(Beginning of The data)

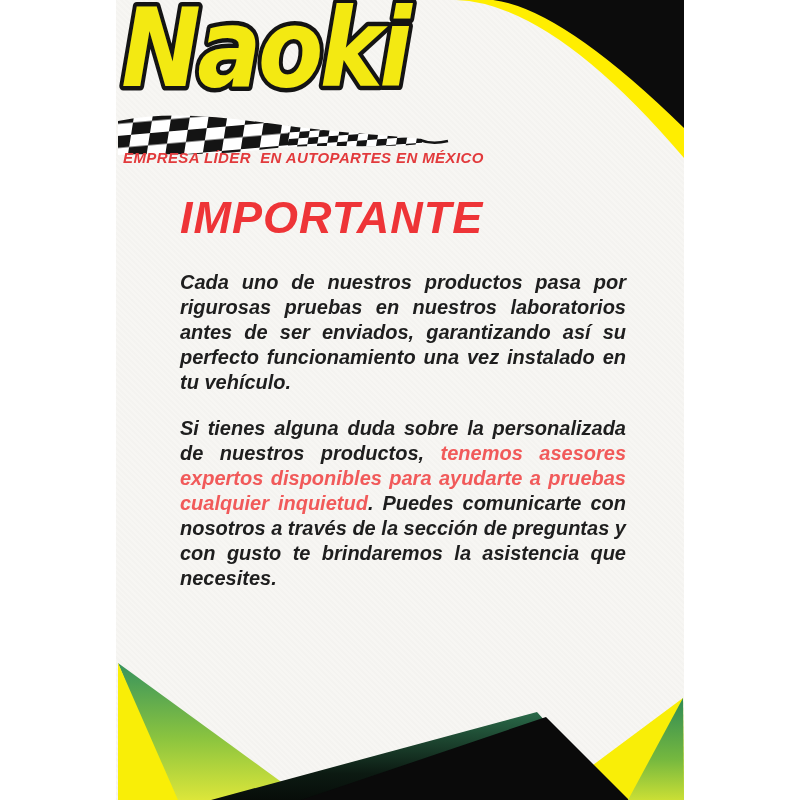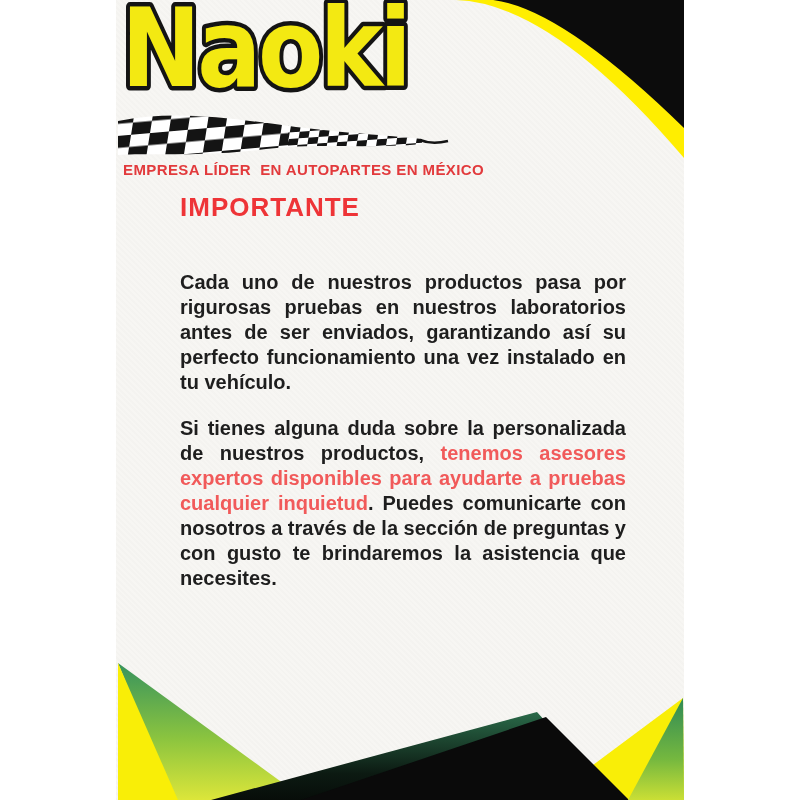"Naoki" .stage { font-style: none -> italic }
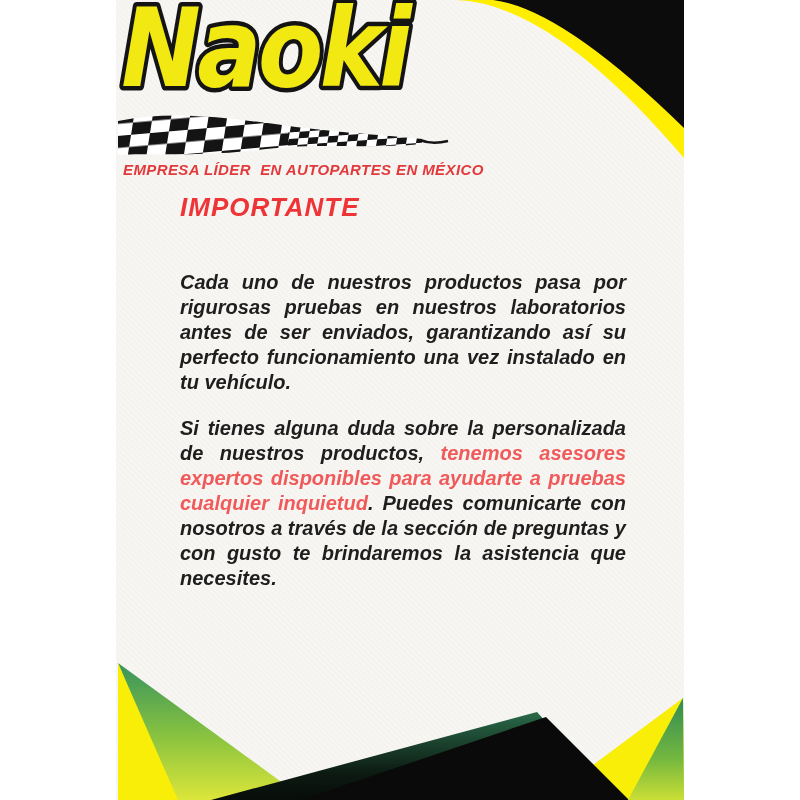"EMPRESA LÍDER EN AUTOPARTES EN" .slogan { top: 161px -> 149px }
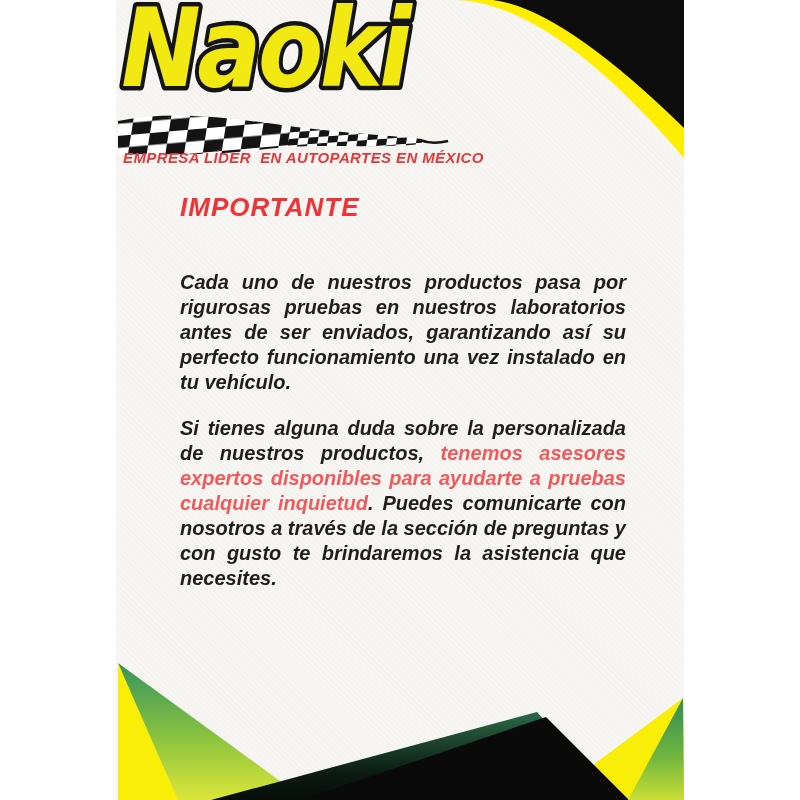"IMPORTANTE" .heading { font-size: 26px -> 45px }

(End of The data)
(Beginning of The data)

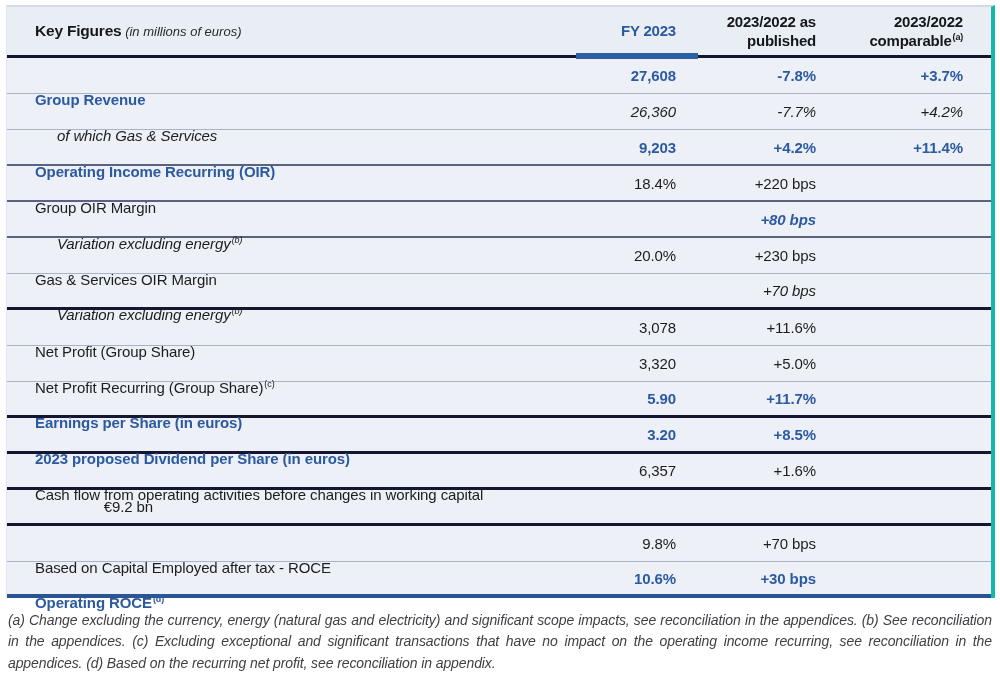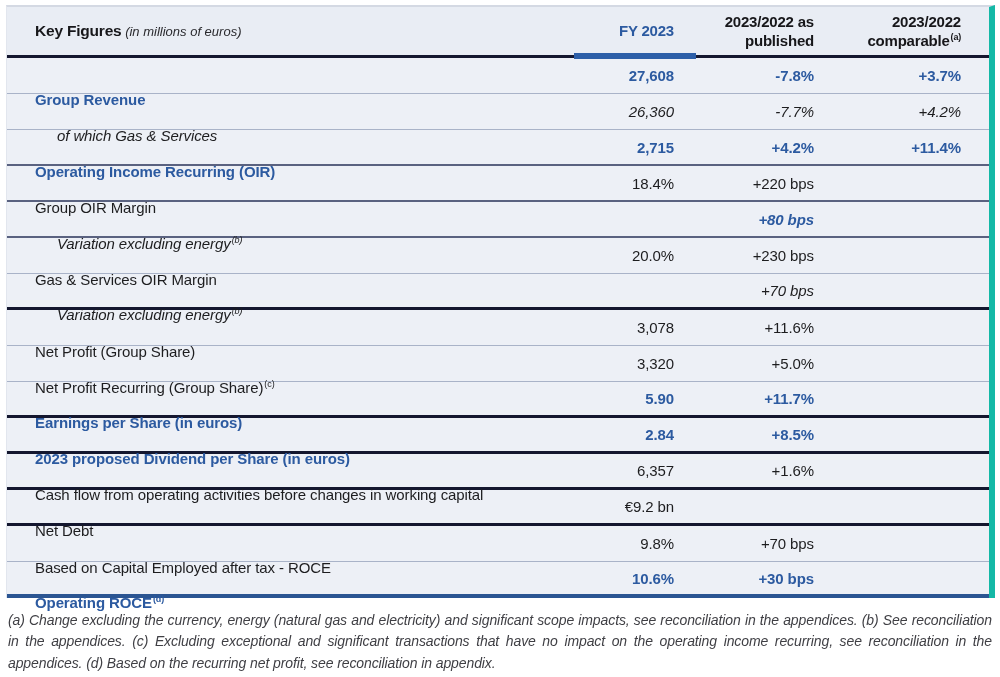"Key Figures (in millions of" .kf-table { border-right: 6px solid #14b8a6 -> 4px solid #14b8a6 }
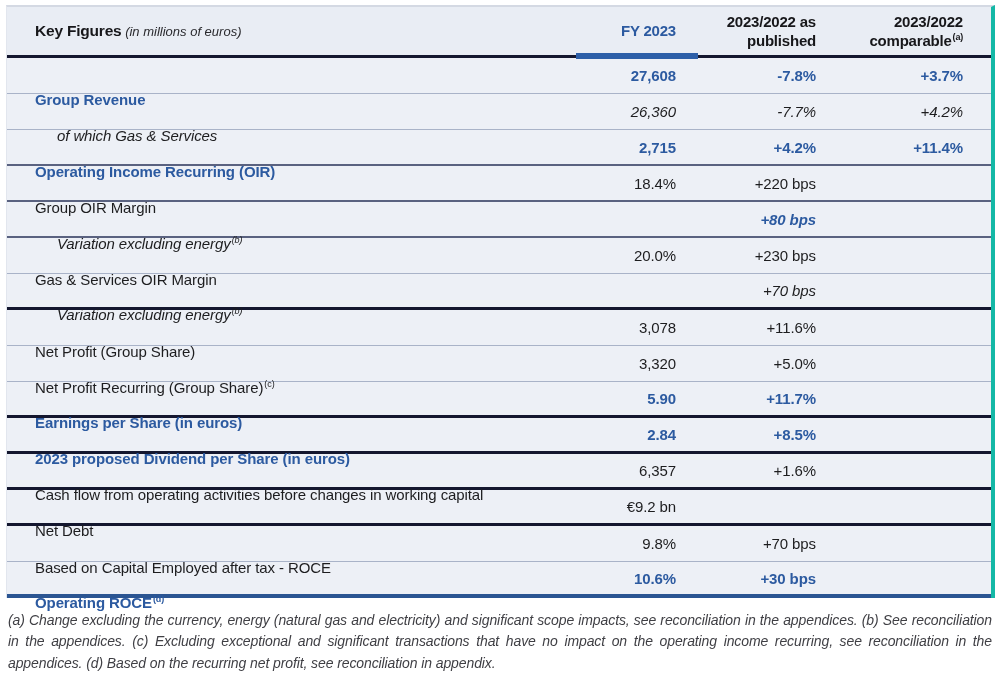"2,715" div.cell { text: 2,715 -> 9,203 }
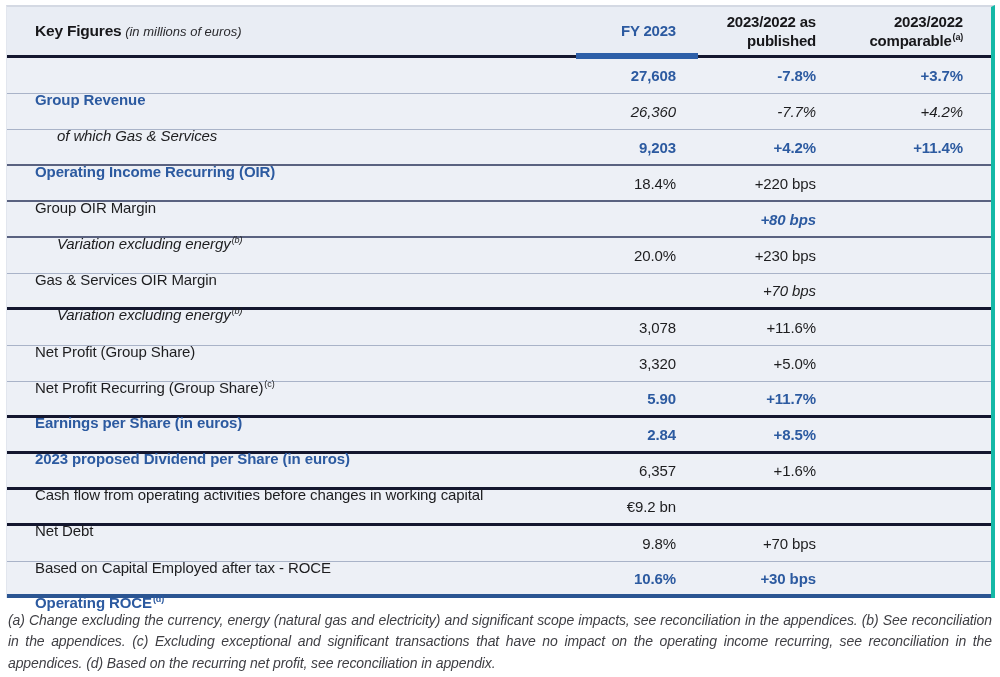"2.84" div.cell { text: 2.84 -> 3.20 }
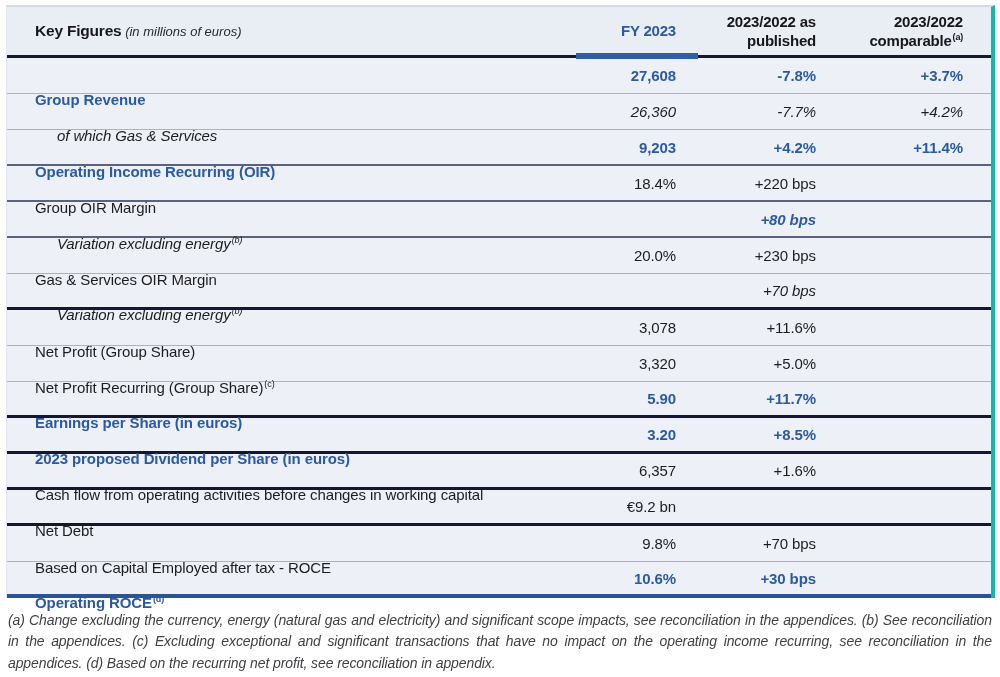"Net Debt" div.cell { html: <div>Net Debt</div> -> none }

(End of The data)

◆ **Exercise aim**: In the listing above, find the line with "text: 2,715 ->" and the line with "html: <div>Net Debt</div>". Set down exactly those lines and everything between them, skipping pictures.

◆ **Answer to the exercise**:
"2,715" div.cell { text: 2,715 -> 9,203 }
"2.84" div.cell { text: 2.84 -> 3.20 }
"Net Debt" div.cell { html: <div>Net Debt</div> -> none }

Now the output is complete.